Il film, si direbbe circolarmente, finisce con un’inquadratura sovraesposta in cui il deserto, oltre i punti di riferimento, le misure e le frontiere, diventa pura luce. Così che come il topografo finisce per perdere la sua distanza di sicurezza dalla realtà (esteriore e interiore), così i rivoluzionari, protagonisti di dibattici politici disseminati in tutto il film, finiscono per perdere la rigidità e l’immobilismo di certi schemi ideologici a favore di un’idea di libertà giocosa, fisica e dionisiaca (“camminare rende liberi”).

One Reply to “Gabbla (Nelle terre) di Tariq Teguia – Proiezione a Villa Medici”

  1. Le désert, l’horizon, l’infini….la liberté, la vie.

    Gabbla, come ha tenuto a sottolineare Teguia, sta per territori interni ( interiori) nel profondo della sua Algeria percorre e ricerca in parallelo tracce vitali, sequenze di immagini fotografiche cariche di sensazioni visive musicali ma anche di silenzi, silenzi che parlano alla nostra anima in cui si alterna, in un primo momento, il limite calcolato della mente, della fisicità finita degli orizzonti, di caravanserai chiusi e desolati abitati da ombre e realtà tristi e senza uscita.

    Per giungere al vuoto o forse solo all’incapacità di riempire e di fare pieno, quante volte un uomo e una donna si incontrano e l’umano si cerca e si scopre e si è sopraffatti da una vertigine di vuoto che ora diventa vitale e dal pieno di un viaggio, di due vite parallele, due esseri chiusi nei loro mondi che si dispiegano e aprono alla reciproca esperienza, e gli orizzonti vasti prima simbolo di incomunicabilità danno nutrimento allo scambio comune e intimo.

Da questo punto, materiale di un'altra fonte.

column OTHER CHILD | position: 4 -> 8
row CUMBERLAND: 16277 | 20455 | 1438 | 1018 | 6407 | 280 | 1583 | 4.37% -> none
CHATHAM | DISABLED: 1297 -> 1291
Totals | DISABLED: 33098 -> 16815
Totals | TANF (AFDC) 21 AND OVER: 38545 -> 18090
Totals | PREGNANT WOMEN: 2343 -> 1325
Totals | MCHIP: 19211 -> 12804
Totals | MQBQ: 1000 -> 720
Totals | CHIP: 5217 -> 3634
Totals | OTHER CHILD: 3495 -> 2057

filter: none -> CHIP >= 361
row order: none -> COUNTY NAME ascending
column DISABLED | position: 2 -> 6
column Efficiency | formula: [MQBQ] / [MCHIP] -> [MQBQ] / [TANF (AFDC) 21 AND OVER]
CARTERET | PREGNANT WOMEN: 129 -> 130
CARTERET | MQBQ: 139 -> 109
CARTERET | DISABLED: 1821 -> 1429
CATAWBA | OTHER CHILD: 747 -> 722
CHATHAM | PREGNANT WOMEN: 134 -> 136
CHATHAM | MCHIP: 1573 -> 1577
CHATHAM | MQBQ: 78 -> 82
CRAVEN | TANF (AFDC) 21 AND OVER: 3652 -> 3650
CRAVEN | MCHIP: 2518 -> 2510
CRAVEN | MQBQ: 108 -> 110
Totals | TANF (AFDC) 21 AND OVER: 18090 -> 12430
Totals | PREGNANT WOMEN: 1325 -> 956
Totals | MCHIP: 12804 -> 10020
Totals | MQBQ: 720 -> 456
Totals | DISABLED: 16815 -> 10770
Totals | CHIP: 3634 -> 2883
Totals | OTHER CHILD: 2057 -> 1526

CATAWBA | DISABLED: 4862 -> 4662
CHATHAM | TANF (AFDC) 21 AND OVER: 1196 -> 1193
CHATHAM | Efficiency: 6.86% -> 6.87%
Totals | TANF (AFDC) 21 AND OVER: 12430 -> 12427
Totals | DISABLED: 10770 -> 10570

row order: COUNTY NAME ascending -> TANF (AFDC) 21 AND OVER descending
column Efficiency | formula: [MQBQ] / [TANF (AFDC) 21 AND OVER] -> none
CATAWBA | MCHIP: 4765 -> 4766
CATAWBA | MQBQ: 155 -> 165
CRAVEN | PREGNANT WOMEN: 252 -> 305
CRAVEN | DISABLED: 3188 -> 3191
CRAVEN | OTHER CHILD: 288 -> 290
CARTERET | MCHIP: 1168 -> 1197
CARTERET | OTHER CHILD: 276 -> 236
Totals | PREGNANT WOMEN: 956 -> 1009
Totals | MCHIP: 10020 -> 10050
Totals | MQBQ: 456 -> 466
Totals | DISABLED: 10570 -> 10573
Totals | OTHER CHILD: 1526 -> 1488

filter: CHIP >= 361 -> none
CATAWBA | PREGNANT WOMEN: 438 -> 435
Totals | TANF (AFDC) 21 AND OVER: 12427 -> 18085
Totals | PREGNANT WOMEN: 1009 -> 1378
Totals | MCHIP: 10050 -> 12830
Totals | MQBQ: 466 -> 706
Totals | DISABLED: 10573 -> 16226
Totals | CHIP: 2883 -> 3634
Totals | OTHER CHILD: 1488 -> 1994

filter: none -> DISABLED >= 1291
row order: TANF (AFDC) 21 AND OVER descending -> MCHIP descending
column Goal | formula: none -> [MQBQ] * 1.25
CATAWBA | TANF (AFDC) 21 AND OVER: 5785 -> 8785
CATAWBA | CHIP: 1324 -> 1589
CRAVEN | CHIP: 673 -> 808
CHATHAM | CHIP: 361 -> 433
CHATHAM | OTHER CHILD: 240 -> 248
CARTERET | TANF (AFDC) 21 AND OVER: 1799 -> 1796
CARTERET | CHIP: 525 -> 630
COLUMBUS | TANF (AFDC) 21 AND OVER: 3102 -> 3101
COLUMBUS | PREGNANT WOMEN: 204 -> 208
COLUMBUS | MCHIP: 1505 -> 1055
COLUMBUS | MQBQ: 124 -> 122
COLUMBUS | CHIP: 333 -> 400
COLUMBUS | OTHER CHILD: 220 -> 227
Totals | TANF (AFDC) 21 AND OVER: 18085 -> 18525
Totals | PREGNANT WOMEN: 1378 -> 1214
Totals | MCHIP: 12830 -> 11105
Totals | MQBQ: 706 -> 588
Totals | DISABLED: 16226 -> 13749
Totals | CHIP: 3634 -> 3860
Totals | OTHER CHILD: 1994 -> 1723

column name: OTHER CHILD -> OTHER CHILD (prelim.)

Il viaggio è fatto di tante piccole cose che porta all’accettazione e al superamento di quello che si è nel confronto di un percorso comune…l’assenza di suono ti porta su di un treno in un catastrofico paesaggio di desolazione, e pure, quanto si corre su quel treno carico di vitalità silente.

    Per arrivare alla scena finale del film in cui c’è un dissolvimento della figura umana in un luce accecante il risultato della capacità di raggiungere l’altro e se stessi attraverso la libertà, quella libertà che annulla le dipendenze che permette di vivere uno scambio con gli altri e di accogliere per crescere.

    I miei occhi sono ancora pieni di quella luce, luce vitale che ha quell’enorme capacità di farci sentire per un attimo lontani dal legno scricchiolante del teatro, luce piena di energia che rende il consapevole bello.